Arizona sounds like an interesting place to live from the outdoorsman perspective.  

Proud Canadian?   

MRM


----------



## muskrat89 (10 Oct 2006)

099 - Yes, I considered it, especially when I lived in Maine. A bunch of the ANG guys talked to me about joining.The Unit in Maine was an Artillery Battery as well. Thing is, I was required to do basic again. Quite frankly, I didn't want to join *that* badly!  I did make contact with a National Guard arty unit here in Phoenix as well. They invited me out to visit on a live fire weekend, but I never did make it.

MRM - I left for a number of reasons, personal, frustration with the system, and frankly - I was getting bored. Looking back, I don't necessarily regret it, but I do miss it. Arizona is a very cool place, for sure.


----------



## 17thRecceSgt (10 Oct 2006)

muskrat89 said:
			
		

> 099 - Yes, I considered it, especially when I lived in Maine. A bunch of the ANG guys talked to me about joining.The Unit in Maine was an Artillery Battery as well. Thing is, I was required to do basic again. Quite frankly, I didn't want to join *that* badly!  I did make contact with a National Guard arty unit here in Phoenix as well. They invited me out to visit on a live fire weekend, but I never did make it.
> 
> MRM - I left for a number of reasons, personal, frustration with the system, and frankly - I was getting bored. Looking back, I don't necessarily regret it, but I do miss it. Arizona is a very cool place, for sure.

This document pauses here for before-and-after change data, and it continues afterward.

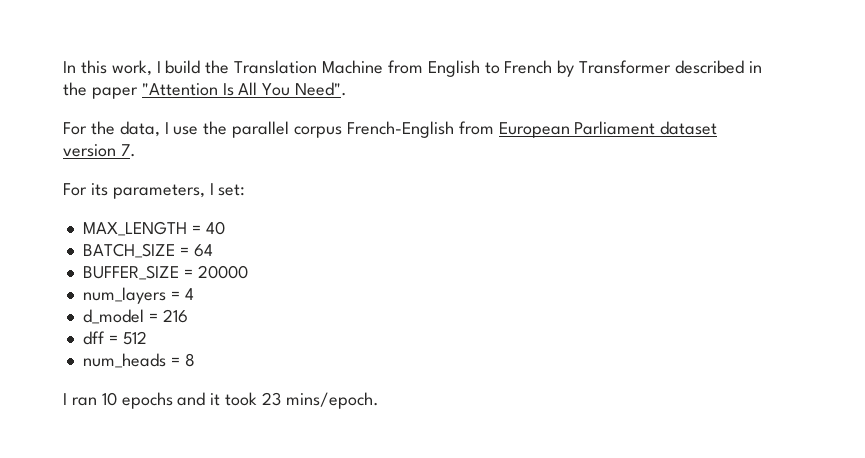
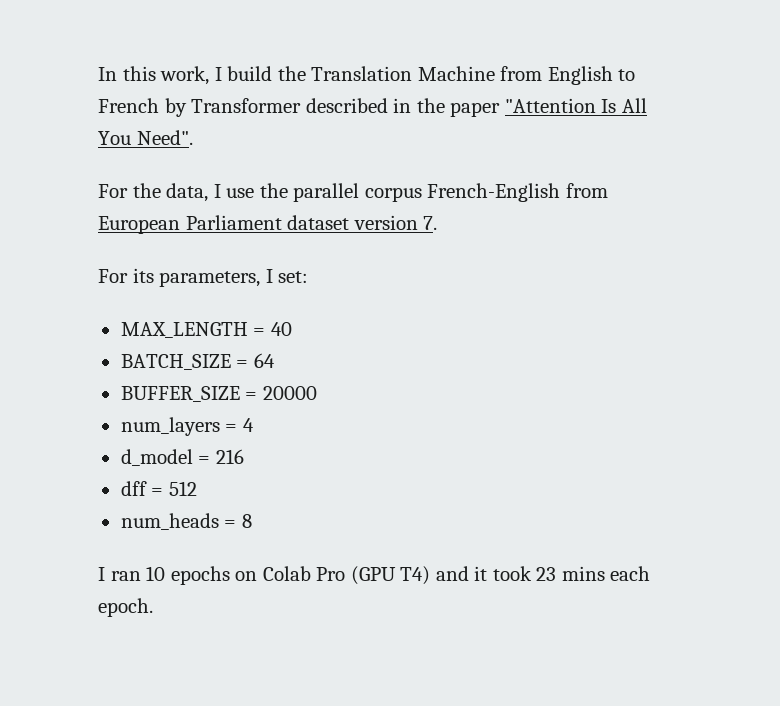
(173, 400) none -> [235,566,431,585] on Colab Pro (GPU T4)
[285,392,379,409] mins/epoch. -> [561,566,651,581] [98,598,153,617] mins each epoch.

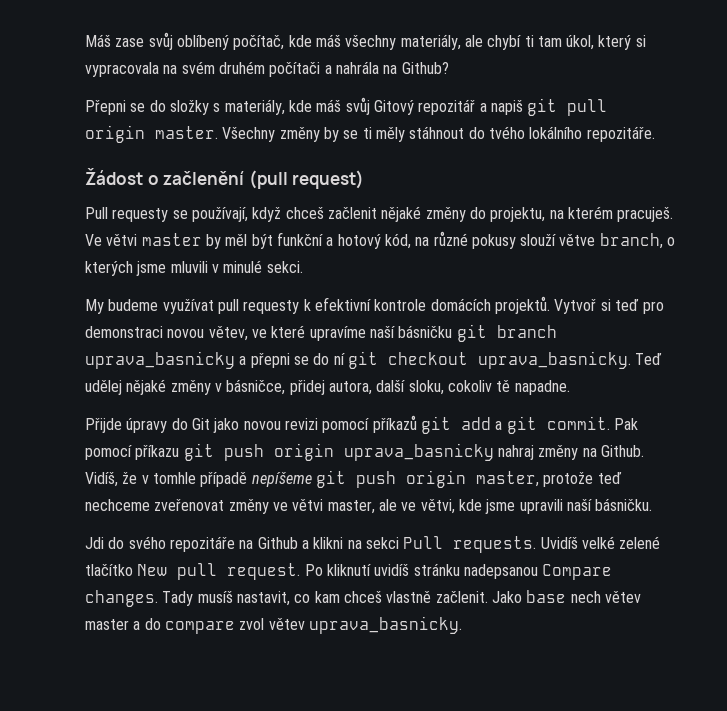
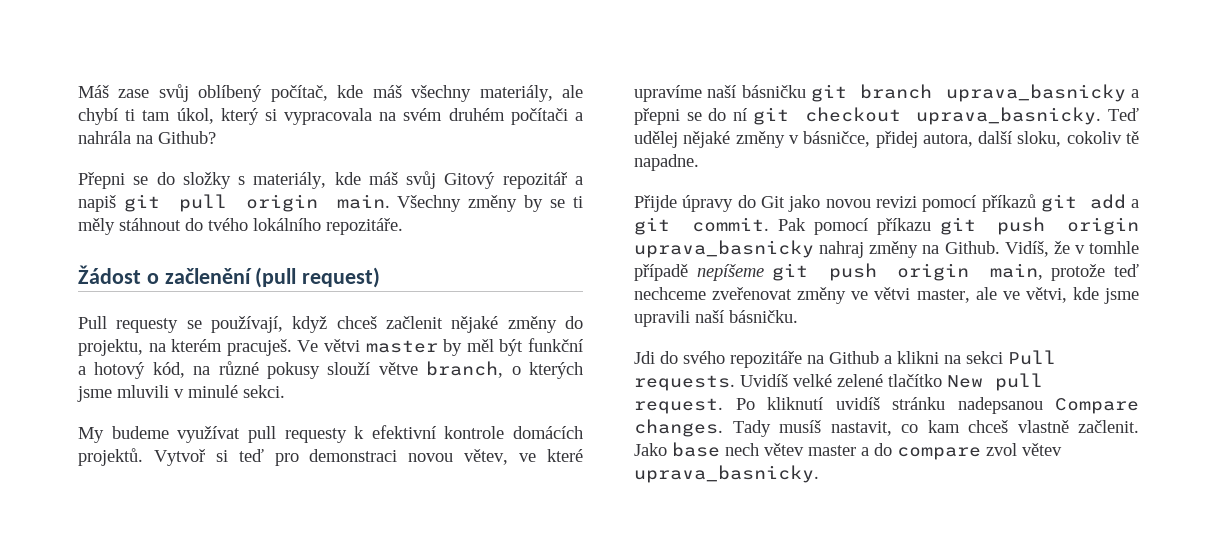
[155,126,218,139] master. -> [336,194,390,209] main.
[475,471,539,487] master, -> [989,263,1043,280] main,

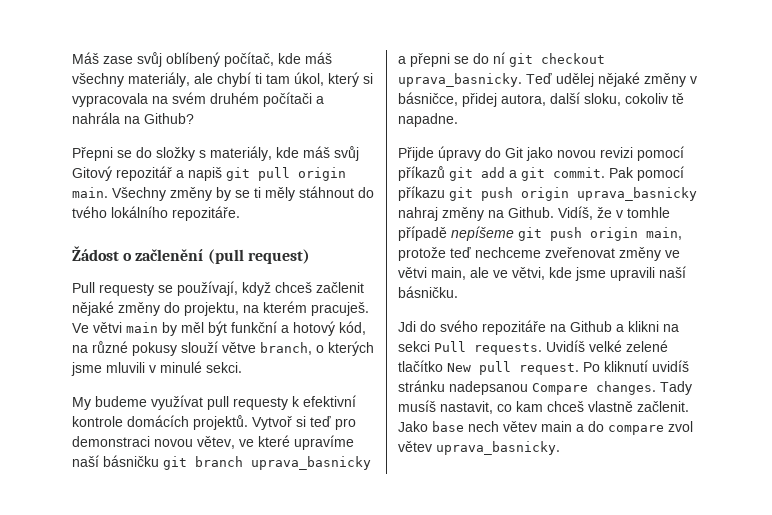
[365,340,438,353] master -> [126,322,158,333] main
[916,289,970,303] master, -> [431,267,466,280] main,
[808,445,856,456] master -> [541,421,572,432] main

And it sounds like your hands are (happily) very busy.  Basic in the US ANG would be fun...you...you didn't jump at the chance to cycle thru ALL the training again?


----------



## muskrat89 (10 Oct 2006)

LOL - No, I declined that wonderful opportunity

I thought I'd post some AZ pics I've taken....


----------



## Cloud Cover (10 Oct 2006)

The wild life must great eh?


----------



## 17thRecceSgt (10 Oct 2006)

whiskey601 said:
			
		

> The wild life must great eh?



 :rofl:


----------



## muskrat89 (10 Oct 2006)

Hehehehe

Actually, they do have roadrunners here. They're one of my favourite desert animals. A pretty neat bird.


----------



## 17thRecceSgt (10 Oct 2006)

What lead you to the States after the CF?


----------



## muskrat89 (10 Oct 2006)

My ex-wife lived across the border in Maine. When we got married, we looked at both options - her moving to NB, or me moving to Maine. My moving was more advantageous and cost-effective. Actually, for a couple of years, I stayed in Militia, and lived in the US. My Unit knew about it. I think that no one made a fuss because they had never run into that before.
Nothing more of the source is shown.